A more technical but nonetheless important problem may have to do with how Sullivan and Meyer adjust their poverty line for inflation each year. They think the cost of living in America is rising much more slowly than the official Consumer Price Index suggests and tweak their numbers accordingly. This makes household spending look as if it’s growing much faster by comparison, and pushes a lot of families above the poverty line.1 Or, to put that in English, one could argue they’ve made America’s problem with need disappear by getting creative with inflation accounting.

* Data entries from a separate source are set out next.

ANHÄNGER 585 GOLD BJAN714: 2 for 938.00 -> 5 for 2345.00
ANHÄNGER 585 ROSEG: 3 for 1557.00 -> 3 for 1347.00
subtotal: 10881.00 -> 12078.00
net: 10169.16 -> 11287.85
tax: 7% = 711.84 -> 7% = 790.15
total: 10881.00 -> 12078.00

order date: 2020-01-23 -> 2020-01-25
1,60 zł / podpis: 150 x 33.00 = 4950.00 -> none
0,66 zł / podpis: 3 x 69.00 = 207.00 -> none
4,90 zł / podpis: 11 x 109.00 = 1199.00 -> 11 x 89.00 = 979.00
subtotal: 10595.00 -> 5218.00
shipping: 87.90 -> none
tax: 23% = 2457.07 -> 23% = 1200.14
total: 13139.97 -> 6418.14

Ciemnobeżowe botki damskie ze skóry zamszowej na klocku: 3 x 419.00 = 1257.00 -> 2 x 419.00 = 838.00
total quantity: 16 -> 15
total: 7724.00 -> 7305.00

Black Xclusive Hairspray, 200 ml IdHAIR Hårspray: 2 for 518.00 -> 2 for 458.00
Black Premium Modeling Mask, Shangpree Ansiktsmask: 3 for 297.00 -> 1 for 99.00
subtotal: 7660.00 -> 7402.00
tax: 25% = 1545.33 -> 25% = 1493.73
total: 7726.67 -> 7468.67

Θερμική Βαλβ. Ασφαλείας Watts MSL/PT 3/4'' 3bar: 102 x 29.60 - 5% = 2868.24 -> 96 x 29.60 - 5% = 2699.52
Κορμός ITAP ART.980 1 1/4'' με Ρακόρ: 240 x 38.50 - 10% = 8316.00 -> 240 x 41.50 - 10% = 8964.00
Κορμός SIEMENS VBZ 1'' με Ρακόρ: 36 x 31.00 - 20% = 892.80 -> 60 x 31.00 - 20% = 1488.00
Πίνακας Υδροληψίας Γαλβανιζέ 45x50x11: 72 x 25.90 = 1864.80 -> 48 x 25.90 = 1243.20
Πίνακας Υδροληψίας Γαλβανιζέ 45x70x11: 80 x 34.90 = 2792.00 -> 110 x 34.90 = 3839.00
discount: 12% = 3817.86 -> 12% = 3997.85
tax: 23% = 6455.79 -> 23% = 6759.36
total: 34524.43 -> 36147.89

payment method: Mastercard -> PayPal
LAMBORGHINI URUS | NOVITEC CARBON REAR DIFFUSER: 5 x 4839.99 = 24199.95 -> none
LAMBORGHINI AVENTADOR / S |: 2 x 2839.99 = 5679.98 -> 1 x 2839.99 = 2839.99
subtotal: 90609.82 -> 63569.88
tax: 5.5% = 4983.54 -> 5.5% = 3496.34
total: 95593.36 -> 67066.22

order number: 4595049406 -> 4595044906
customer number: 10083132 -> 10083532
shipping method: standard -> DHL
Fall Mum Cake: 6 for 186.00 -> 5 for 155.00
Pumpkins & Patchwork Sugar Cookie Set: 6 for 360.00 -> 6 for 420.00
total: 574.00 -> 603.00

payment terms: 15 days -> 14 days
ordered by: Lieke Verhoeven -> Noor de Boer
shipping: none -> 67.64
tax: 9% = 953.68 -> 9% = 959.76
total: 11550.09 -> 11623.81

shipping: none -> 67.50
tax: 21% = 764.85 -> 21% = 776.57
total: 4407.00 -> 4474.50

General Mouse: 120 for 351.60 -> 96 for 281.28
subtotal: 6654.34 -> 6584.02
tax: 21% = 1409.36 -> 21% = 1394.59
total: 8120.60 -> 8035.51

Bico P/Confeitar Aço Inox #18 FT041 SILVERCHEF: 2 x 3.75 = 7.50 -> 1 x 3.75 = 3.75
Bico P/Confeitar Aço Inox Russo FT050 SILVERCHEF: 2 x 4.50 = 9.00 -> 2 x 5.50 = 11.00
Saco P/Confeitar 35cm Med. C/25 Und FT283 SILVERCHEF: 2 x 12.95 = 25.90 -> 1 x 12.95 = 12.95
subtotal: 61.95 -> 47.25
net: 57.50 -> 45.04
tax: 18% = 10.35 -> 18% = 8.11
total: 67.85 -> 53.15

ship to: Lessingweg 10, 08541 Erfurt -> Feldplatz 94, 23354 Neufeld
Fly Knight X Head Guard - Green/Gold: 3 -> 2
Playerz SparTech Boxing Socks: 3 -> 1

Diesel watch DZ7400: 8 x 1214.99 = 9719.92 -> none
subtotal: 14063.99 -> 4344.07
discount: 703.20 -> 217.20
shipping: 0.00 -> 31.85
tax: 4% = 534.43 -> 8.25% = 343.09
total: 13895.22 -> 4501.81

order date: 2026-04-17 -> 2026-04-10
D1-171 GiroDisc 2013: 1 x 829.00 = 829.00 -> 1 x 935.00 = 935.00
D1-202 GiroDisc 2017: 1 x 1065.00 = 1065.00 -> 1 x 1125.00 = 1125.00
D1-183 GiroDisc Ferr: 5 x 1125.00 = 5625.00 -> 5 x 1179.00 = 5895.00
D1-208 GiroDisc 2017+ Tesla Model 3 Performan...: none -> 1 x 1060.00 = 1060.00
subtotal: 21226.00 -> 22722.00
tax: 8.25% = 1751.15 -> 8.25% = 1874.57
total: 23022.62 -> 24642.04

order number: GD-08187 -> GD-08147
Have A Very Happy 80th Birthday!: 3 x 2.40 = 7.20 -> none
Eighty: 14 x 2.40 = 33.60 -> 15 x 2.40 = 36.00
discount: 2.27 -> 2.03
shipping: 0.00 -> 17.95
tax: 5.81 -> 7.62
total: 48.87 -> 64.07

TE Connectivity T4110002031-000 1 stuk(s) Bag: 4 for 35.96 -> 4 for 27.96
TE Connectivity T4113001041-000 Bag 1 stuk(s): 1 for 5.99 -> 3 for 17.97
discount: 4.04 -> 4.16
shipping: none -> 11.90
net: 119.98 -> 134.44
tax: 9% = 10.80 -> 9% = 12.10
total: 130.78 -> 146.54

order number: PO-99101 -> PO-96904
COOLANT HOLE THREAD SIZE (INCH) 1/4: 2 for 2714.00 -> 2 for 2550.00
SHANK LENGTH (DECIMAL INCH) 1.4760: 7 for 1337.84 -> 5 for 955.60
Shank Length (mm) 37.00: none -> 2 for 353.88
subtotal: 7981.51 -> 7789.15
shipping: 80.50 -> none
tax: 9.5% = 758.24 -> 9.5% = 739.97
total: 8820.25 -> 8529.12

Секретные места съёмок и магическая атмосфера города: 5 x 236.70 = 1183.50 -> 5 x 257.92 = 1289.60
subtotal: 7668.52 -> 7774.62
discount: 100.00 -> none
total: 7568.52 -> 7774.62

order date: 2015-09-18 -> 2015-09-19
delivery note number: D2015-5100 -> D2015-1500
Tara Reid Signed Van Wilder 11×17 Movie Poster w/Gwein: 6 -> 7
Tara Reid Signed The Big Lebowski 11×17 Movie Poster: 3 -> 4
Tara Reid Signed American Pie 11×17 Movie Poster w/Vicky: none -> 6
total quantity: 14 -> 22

Long story short, the measure of poverty the White House has chosen to embrace almost certainly understates the extent of real material need in this country. If you look at more realistic studies of how poverty has evolved over time, they suggest that America has made great progress since the 1960s but also has a long way to go before everyone actually has economic security. The welfare state has worked, but not well enough.
On the bright side, this could all be considered sign of progress. Republicans in power used to argue that we’d failed to put any kind of dent in material poverty. Now they’re overstating our success at doing so. Even officials in the Trump administration can admit that the safety net does some good. Now if only they’d stop trying to demolish it.
1 For the 10 people reading this article who care about arguments over inflation adjustments, they use the CPI-RS, then subtract 0.8 percentage points each year.
Correction, July 18, 2018: The caption on this post originally misspelled Kevin Hassett’s last name.